(DATA UNDER STUDY)
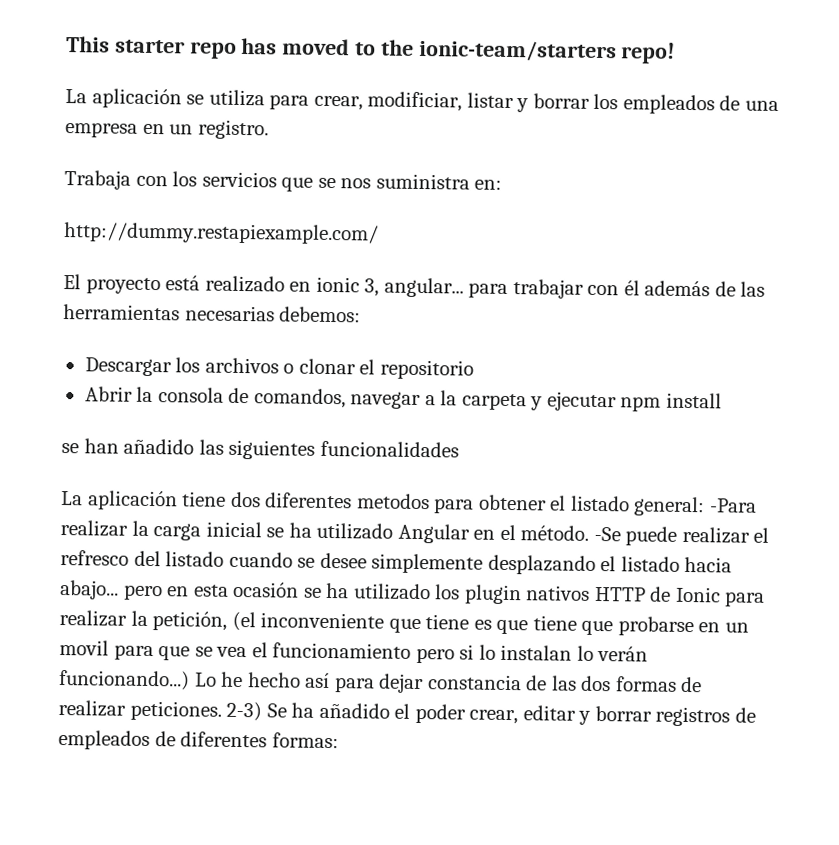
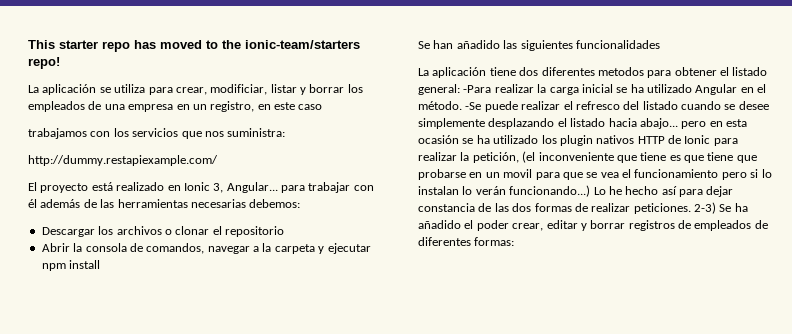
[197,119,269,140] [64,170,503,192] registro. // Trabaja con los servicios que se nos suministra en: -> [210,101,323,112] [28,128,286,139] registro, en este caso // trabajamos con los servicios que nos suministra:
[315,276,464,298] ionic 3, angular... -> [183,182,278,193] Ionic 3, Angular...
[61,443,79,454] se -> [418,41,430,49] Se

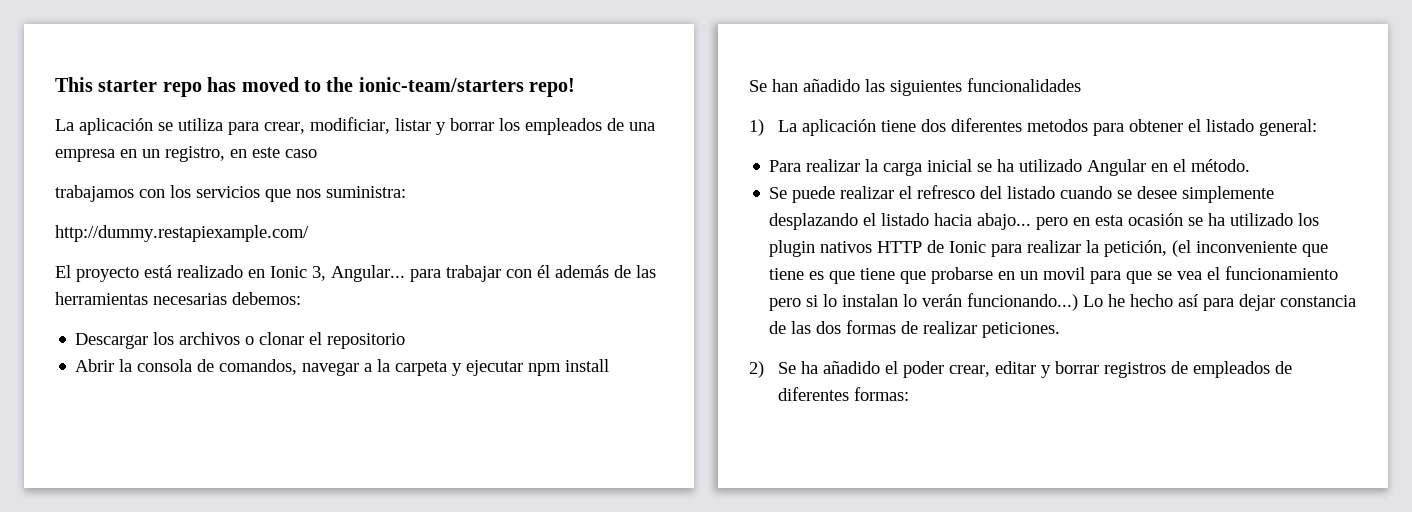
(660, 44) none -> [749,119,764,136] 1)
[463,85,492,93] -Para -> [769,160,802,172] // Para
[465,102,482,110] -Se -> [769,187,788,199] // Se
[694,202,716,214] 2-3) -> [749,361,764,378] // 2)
(End DATA UNDER STUDY)
(DATA UNDER STUDY)
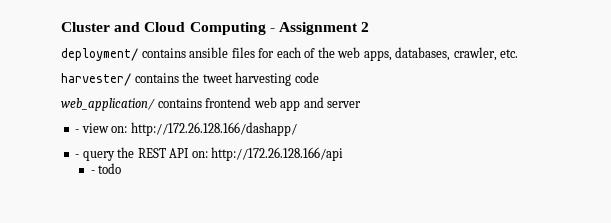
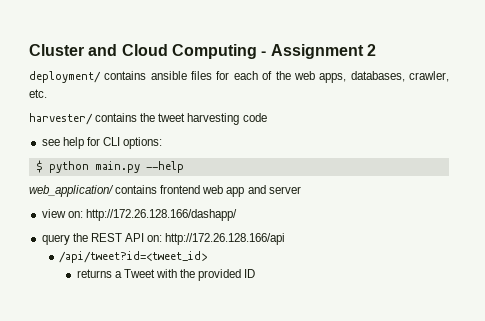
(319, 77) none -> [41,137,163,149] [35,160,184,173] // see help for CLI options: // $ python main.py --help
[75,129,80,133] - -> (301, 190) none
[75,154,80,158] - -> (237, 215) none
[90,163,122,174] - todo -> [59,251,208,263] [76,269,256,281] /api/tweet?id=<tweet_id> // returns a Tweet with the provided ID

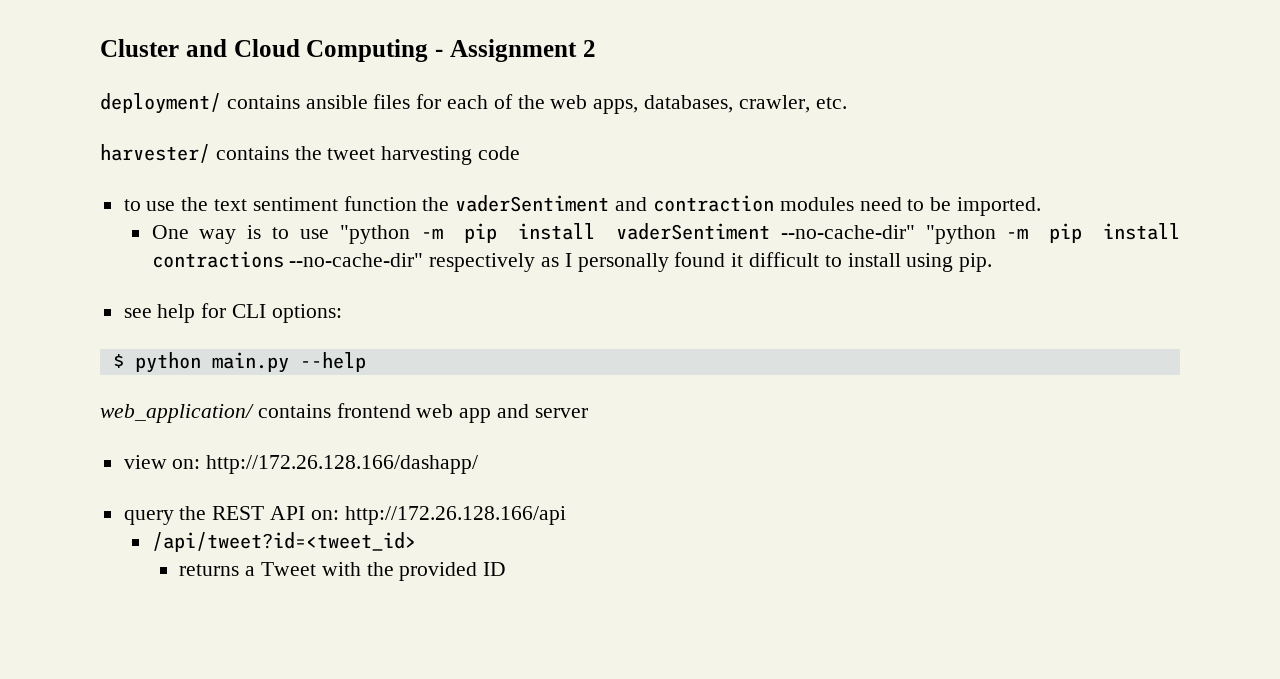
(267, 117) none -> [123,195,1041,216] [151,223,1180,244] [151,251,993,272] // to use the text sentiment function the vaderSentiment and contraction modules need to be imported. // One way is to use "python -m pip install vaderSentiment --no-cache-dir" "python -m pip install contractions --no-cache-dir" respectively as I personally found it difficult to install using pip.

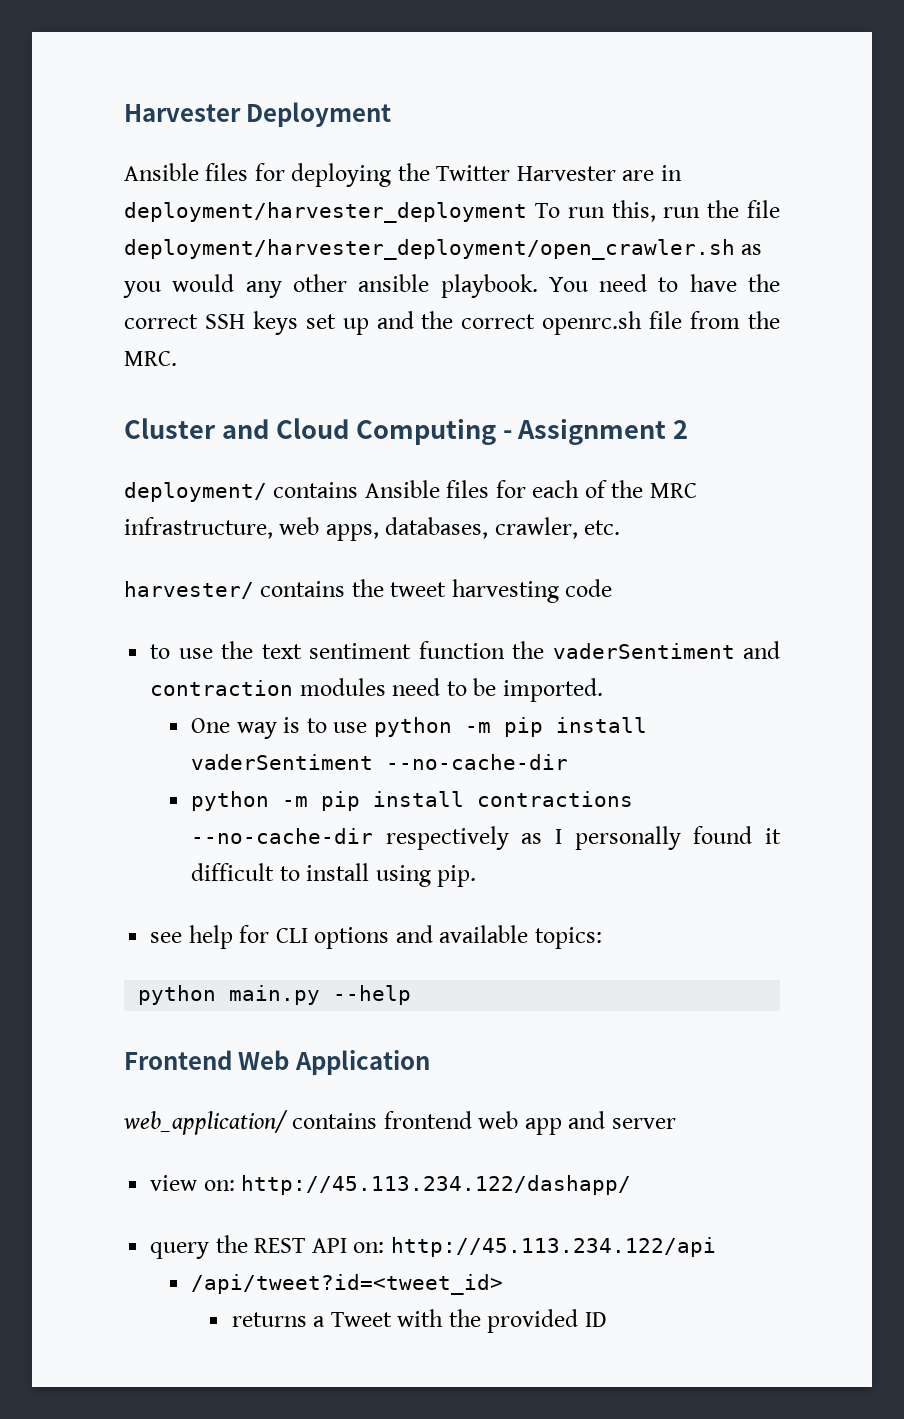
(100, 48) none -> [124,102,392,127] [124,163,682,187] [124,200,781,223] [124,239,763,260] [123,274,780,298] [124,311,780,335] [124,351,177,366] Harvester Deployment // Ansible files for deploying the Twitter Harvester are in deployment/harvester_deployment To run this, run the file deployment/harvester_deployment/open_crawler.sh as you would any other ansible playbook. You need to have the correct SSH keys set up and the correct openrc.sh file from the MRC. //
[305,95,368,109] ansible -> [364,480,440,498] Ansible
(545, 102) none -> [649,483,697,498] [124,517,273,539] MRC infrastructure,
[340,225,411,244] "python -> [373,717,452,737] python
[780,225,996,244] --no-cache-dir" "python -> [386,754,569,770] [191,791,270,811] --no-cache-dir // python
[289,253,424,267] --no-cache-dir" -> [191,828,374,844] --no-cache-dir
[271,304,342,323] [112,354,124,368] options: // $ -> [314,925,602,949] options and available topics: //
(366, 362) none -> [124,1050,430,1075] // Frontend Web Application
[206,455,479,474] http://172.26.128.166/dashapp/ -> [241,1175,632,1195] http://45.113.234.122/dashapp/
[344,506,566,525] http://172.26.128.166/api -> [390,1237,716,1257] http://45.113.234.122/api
(End DATA UNDER STUDY)
» **TASK OBJECTIVE**:
Of the entries above, repeat exactly the lines between the line with "[465,102,482,110] -Se ->" and the line with "[694,202,716,214] 2-3) ->", inclusive, and no others.

» **TASK SOLUTION**:
[465,102,482,110] -Se -> [769,187,788,199] // Se
[694,202,716,214] 2-3) -> [749,361,764,378] // 2)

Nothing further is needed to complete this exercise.